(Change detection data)
====
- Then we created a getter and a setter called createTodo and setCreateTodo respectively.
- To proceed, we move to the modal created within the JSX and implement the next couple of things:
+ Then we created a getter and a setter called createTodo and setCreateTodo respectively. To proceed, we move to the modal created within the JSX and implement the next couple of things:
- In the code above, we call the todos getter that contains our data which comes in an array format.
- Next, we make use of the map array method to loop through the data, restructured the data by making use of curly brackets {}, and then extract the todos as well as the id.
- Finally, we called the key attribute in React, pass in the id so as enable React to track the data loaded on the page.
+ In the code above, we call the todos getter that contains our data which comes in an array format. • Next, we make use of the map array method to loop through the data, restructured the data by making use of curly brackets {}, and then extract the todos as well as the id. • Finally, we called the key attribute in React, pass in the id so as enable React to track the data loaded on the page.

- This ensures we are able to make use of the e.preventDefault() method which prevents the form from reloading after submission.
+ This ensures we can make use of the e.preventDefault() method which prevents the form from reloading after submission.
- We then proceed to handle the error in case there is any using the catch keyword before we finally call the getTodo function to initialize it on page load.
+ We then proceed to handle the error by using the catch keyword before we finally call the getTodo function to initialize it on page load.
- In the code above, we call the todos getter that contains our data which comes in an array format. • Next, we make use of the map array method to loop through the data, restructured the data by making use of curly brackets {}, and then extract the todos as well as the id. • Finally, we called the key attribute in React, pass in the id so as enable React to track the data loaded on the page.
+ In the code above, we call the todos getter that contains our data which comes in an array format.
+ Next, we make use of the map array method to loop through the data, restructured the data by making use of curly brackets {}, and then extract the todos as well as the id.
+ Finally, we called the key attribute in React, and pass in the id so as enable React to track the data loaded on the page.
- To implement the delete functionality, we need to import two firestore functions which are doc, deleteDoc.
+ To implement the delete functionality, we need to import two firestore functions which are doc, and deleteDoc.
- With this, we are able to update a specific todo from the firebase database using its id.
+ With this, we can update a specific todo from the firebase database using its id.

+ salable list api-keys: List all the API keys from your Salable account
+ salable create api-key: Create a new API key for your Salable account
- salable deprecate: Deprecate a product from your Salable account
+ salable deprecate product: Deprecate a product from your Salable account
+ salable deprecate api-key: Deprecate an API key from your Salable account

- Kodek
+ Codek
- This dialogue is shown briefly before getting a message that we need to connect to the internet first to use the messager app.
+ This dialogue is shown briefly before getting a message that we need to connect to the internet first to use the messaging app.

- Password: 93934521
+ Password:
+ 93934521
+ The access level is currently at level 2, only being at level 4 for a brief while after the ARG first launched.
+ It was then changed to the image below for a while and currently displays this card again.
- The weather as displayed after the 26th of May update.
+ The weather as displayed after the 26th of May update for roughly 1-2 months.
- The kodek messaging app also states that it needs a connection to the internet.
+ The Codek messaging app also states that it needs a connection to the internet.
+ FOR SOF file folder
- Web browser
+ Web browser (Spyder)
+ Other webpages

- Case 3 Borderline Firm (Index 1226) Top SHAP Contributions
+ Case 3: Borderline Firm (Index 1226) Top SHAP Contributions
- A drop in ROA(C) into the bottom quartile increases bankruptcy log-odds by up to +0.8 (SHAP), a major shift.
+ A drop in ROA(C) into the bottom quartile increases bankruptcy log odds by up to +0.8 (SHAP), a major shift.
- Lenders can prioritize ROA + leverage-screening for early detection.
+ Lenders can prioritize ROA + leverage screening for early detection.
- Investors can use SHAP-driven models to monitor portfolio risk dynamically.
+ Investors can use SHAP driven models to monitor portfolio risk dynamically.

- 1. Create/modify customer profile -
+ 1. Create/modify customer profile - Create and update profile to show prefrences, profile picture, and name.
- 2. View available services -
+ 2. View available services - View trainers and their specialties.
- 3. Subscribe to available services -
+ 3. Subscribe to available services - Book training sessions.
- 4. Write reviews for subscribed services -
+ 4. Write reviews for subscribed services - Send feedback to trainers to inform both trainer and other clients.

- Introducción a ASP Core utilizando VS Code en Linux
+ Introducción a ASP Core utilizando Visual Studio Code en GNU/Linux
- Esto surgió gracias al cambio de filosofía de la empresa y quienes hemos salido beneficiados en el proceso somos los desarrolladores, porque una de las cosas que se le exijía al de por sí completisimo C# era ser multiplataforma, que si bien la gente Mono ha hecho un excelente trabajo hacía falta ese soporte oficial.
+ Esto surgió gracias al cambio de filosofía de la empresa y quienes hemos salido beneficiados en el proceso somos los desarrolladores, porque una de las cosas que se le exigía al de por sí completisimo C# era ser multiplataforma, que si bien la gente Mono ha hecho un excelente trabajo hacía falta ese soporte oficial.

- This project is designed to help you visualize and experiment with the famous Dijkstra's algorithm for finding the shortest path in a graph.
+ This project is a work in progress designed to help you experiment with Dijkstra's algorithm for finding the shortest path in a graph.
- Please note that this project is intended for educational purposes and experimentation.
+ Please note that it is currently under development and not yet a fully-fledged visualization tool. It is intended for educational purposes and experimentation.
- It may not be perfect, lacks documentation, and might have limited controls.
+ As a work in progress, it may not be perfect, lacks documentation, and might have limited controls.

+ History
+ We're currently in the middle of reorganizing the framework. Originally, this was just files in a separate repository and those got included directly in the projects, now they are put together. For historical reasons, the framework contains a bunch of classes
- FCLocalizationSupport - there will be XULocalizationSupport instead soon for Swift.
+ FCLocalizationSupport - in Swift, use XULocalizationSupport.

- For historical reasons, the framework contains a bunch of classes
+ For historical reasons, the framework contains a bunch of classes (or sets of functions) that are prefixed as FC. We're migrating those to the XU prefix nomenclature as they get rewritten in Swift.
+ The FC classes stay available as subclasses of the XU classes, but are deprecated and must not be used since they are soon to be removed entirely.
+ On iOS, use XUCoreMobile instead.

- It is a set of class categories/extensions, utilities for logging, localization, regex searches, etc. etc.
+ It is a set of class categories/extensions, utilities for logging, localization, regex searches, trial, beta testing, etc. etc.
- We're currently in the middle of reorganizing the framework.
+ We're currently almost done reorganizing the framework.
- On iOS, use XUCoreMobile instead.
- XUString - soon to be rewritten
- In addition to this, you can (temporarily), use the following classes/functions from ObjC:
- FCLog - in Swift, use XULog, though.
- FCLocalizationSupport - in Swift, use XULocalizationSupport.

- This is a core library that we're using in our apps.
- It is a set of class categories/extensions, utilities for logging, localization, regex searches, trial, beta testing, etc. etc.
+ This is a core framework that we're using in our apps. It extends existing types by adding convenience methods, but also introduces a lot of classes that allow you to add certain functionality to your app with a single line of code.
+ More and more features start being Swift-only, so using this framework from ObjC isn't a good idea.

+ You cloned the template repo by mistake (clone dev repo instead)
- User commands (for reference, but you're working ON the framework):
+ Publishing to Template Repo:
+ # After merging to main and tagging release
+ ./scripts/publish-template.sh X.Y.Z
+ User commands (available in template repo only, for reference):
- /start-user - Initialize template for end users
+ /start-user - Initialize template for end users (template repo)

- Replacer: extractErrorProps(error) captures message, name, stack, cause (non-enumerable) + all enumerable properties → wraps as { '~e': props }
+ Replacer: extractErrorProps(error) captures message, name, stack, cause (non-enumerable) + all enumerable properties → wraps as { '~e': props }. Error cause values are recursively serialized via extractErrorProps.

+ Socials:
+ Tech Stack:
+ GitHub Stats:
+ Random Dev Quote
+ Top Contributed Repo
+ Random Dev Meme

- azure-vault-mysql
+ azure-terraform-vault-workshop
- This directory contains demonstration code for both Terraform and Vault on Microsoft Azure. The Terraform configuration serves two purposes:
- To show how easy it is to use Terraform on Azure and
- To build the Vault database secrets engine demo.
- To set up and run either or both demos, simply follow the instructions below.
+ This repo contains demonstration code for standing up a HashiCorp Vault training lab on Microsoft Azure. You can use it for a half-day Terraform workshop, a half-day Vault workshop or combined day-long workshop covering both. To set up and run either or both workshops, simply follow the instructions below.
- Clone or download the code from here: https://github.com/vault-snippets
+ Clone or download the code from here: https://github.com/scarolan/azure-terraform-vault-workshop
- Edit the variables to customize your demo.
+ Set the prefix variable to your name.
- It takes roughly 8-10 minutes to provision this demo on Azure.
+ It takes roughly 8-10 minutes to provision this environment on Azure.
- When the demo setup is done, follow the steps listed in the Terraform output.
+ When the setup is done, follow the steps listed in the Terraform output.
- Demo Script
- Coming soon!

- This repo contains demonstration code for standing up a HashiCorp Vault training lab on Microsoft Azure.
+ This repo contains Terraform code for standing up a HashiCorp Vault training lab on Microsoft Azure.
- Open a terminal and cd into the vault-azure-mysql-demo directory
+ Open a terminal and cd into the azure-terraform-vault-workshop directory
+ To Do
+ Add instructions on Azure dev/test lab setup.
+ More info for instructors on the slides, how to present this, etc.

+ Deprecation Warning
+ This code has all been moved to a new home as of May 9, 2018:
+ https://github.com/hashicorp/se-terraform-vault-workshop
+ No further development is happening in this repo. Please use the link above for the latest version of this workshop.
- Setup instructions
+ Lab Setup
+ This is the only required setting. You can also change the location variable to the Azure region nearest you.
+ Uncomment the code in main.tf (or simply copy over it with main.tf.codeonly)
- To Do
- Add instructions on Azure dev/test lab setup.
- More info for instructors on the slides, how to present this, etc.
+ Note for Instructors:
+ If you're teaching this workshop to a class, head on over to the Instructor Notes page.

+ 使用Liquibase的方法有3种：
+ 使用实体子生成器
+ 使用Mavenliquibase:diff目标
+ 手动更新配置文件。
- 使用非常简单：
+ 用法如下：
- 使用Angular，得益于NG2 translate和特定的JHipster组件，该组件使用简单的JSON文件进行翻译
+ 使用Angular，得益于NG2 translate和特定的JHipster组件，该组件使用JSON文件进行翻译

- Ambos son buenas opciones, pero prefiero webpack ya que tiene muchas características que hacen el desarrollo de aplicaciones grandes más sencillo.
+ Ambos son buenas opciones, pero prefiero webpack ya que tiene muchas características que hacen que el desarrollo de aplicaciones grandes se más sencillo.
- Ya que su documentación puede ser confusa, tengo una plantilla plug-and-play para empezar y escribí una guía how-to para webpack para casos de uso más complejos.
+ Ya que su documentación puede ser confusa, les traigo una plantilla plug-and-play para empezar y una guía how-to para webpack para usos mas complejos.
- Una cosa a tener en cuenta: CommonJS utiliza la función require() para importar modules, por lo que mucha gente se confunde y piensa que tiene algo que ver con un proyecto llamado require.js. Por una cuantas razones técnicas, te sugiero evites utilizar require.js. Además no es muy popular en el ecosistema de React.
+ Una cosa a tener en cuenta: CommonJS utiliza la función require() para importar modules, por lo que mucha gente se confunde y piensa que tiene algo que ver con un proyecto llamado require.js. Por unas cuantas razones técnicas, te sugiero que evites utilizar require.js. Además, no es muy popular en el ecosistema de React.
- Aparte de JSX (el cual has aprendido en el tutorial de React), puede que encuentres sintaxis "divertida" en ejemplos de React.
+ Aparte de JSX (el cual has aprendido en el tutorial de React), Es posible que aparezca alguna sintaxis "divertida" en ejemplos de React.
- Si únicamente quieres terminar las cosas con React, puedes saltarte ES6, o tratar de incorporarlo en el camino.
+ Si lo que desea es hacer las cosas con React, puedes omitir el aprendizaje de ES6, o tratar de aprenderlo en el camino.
====
▶ _Prompt_: Copy out the range of lines above starting at the line with "- Una cosa a" and ending at the line with "require.js. Por unas", exactly and including both.

▶ _Completed exercise_:
- Una cosa a tener en cuenta: CommonJS utiliza la función require() para importar modules, por lo que mucha gente se confunde y piensa que tiene algo que ver con un proyecto llamado require.js. Por una cuantas razones técnicas, te sugiero evites utilizar require.js. Además no es muy popular en el ecosistema de React.
+ Una cosa a tener en cuenta: CommonJS utiliza la función require() para importar modules, por lo que mucha gente se confunde y piensa que tiene algo que ver con un proyecto llamado require.js. Por unas cuantas razones técnicas, te sugiero que evites utilizar require.js. Además, no es muy popular en el ecosistema de React.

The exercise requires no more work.